Clinical Challenges

Clinical Challenges - February 2018 What's your diagnosis?

By Claudio De Vito, MD, PhD, Laura Rubbia-Brandt, MD, PhD, and Christian Toso, MD, PhD. Published previously in Gastroenterology (2016;151[1]32, 330).

A 22-year-old woman with no past medical history was investigated for hypoglycemia episodes. A nodule located in the head of the pancreas was identified, with radiologic features of a neuroendocrine neoplasm. The overall clinical presentation was consistent with an insulinoma. No distant lesion was detected. She underwent a Whipple procedure, and the histopathologic examination reported a 2.2-cm, well-differentiated neuroendocrine tumor (insulinoma) G2 (4% Ki-67 index), with no lymphovascular invasion or lymph node metastasis (0 of 30 lymph nodes).

Six months later the patient was asymptomatic and a follow-up scan, completed by magnetic resonance imaging and dihydroxyphenylalanine positron emission tomography–CT, revealed multiple bilobar steatotic liver areas, but no sign of metastasis (Figures A, B). No hypermetabolic activity was identified by positron emission tomography. A CT-guided biopsy of one lesion showed steatotic hepatocytes with a loss of liver fatty acid–binding protein (L-FABP), and no evidence for neuroendocrine tumor metastasis (Figures C [stain: hematoxylin and eosin] and D [L-FABP immunostaining]).

 

The diagnosis: Metastatic insulinoma surrounded by steatotic hepatocytes

The loss of L-FABP expression in steatotic hepatocytes is the hallmark of HNF1alpha-inactivated liver adenoma,1 and clearly suggested this diagnosis.

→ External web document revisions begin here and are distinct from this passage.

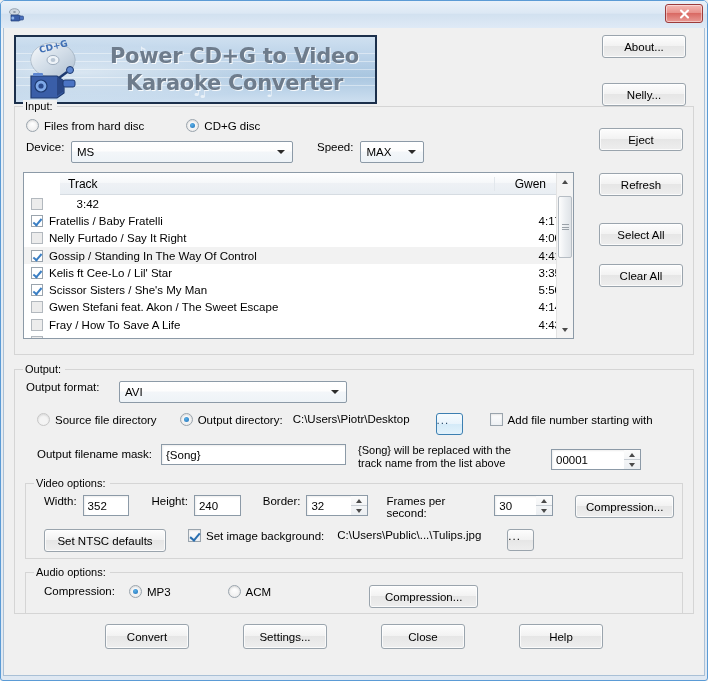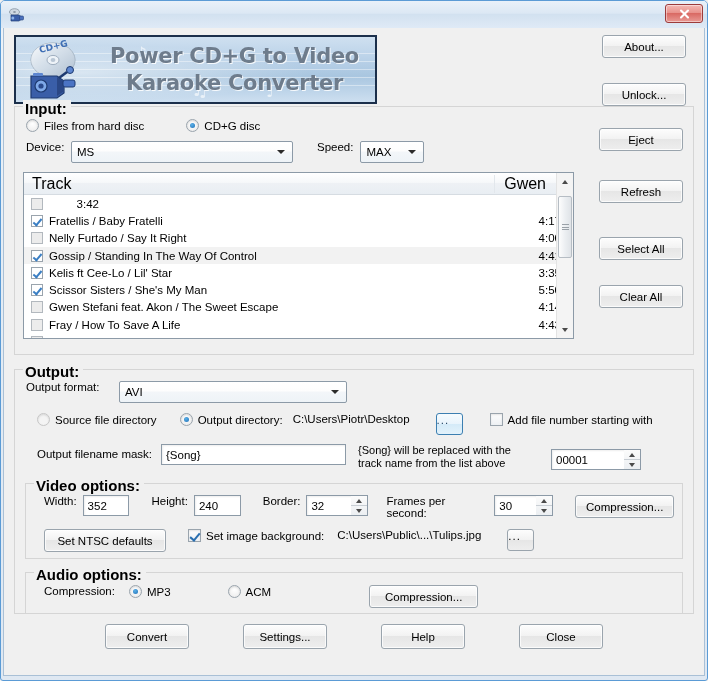"Unlock..." div.btn { text: Unlock -> Nelly }
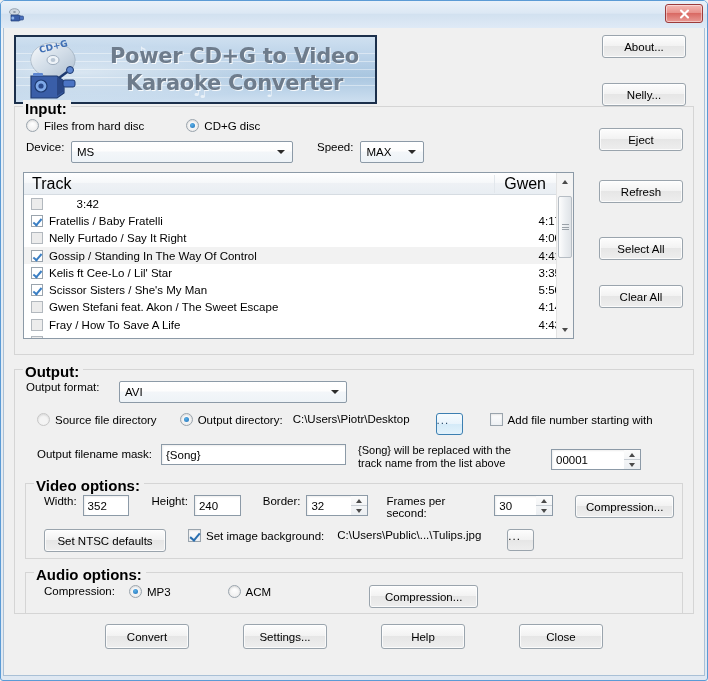"Input:" .group-title { font-size: 15px -> 11px; font-weight: bold -> none }
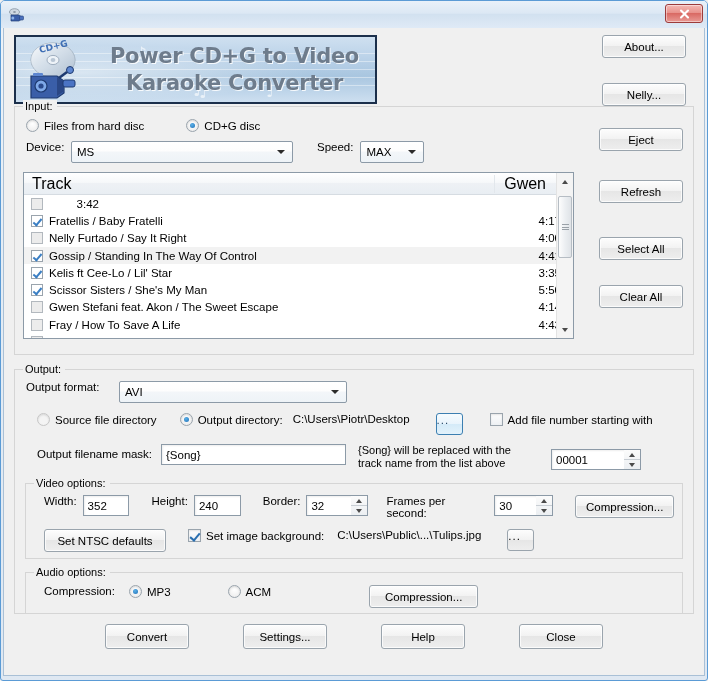"Eject" div { gap: 15px -> 8px }
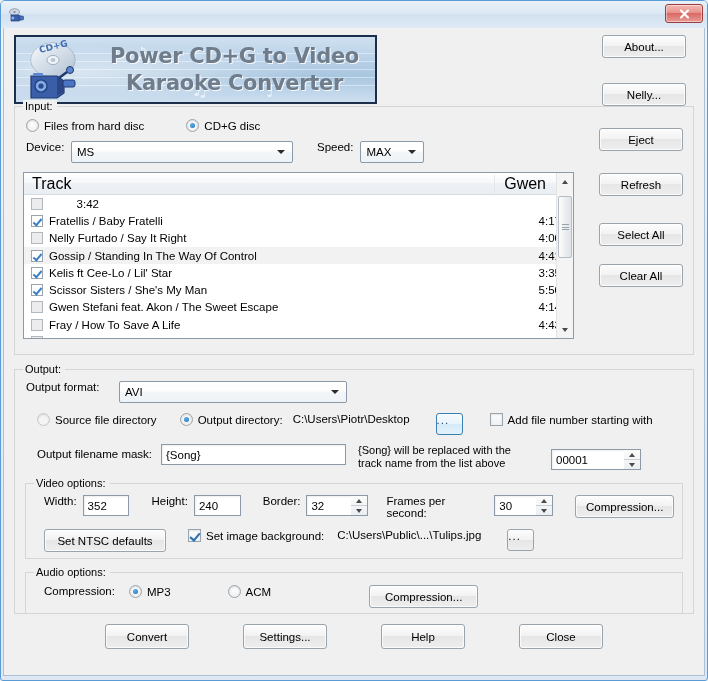"Track" #list-header { font-size: 16px -> 12px; margin-left: none -> 36px }
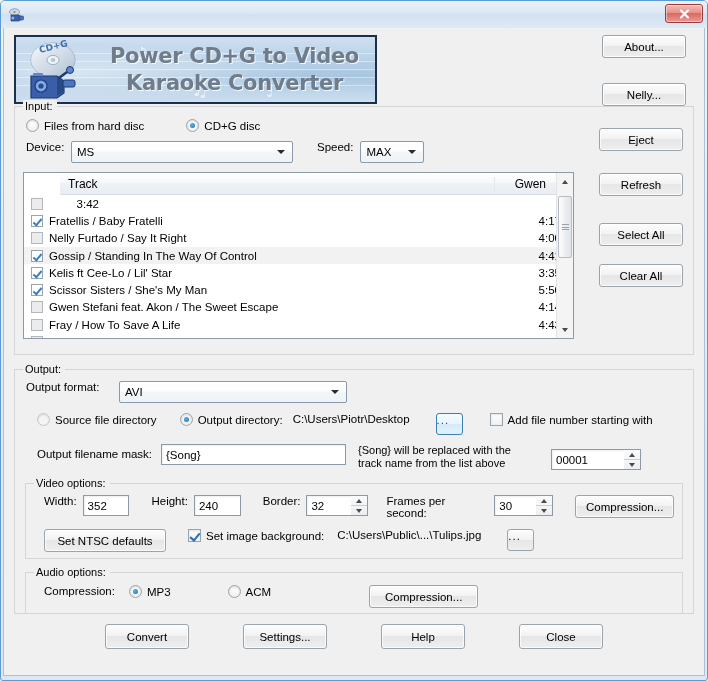"Help" div.btn { order: before "Close" -> after "Close" }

However, the emergence of multiple steatotic lesions over a short period of time was uncommon for liver adenomas. Despite the absence of radiologically detectable metastasis, this diagnosis could not be ruled out, and the patient underwent a surgical liver biopsy (tip of the right lobe). The specimen showed a 0.2 cm greyish nodule surrounded by a steatotic map-like area of 3.5 cm in the largest dimension (Figure E). Histopathologic examination showed neuroendocrine cells (Figures F [hematoxylin and eosin staining] and G [insulin immunostaining]), confirming the diagnosis of metastatic insulinoma surrounded by steatotic hepatocytes.


The key interest of the case is the reduction of L-FABP expression in the steatotic hepatocytes (Figure H [L-FABP immunostaining]), which was an unexpected finding and could have led to an incorrect diagnosis of HNF1α-inactivated liver adenoma.
In contrast with other functional neuroendocrine tumors, insulinomas are frequently benign tumors, and only about 10% of patients develop metastasis. In the liver, they are often surrounded by microscopic or radiologically detectable steatotic areas thanks to the paracrine effect of insulin. Such a feature has been previously described both with liver insulinoma metastases2 and after pancreatic islet transplantation.3 The reduction of L-FABP expression within the steatotic hepatocytes seems to be less frequent because it was not observed in an additional patient with G3 insulinoma (neuroendocrine carcinoma) metastases and in 3 pancreatic islet recipients (data not shown).
The present patient with multiple liver G2 insulinoma metastases illustrates 1) the potential of foci of steatosis to represent early signs of insulinoma liver metastasis, and 2) the presence of a reduction or even a loss of L-FABP expression in other liver lesions than HNF1alpha-inactivated liver adenoma.

Acknowledgment
Claudio De Vito’s current affiliation is Institute of Liver Studies, King’s College Hospital, London, UK.
The authors thank A.M.J. Shapiro from the University of Alberta, Edmonton, Canada and A. Quaglia from the King’s College Hospital, London, UK for sharing the liver samples of transplanted pancreatic islets and G3 insulinoma metastasis. They are also grateful to the members of the Geneva Hepato-Biliary and Pancreatic Center for the discussion of the case.

References
1. Bioulac-Sage P., Cubel G., Taouji S., et al. Immunohistochemical markers on needle biopsies are helpful for the diagnosis of focal nodular hyperplasia and hepatocellular adenoma subtypes. Am J Surg Pathol. 2012;36:1691-9.
2. Sohn J., Siegelman E., Osiason, A. Unusual patterns of hepatic steatosis caused by the local effect of insulin revealed on chemical shift MR imaging. AJR Am J Roentgenol. 2001;176:471-4.
3. Toso C., Isse K., Demetris A.J., et al. Histologic graft assessment after clinical islet transplantation. Transplantation. 2009;88:1286-93.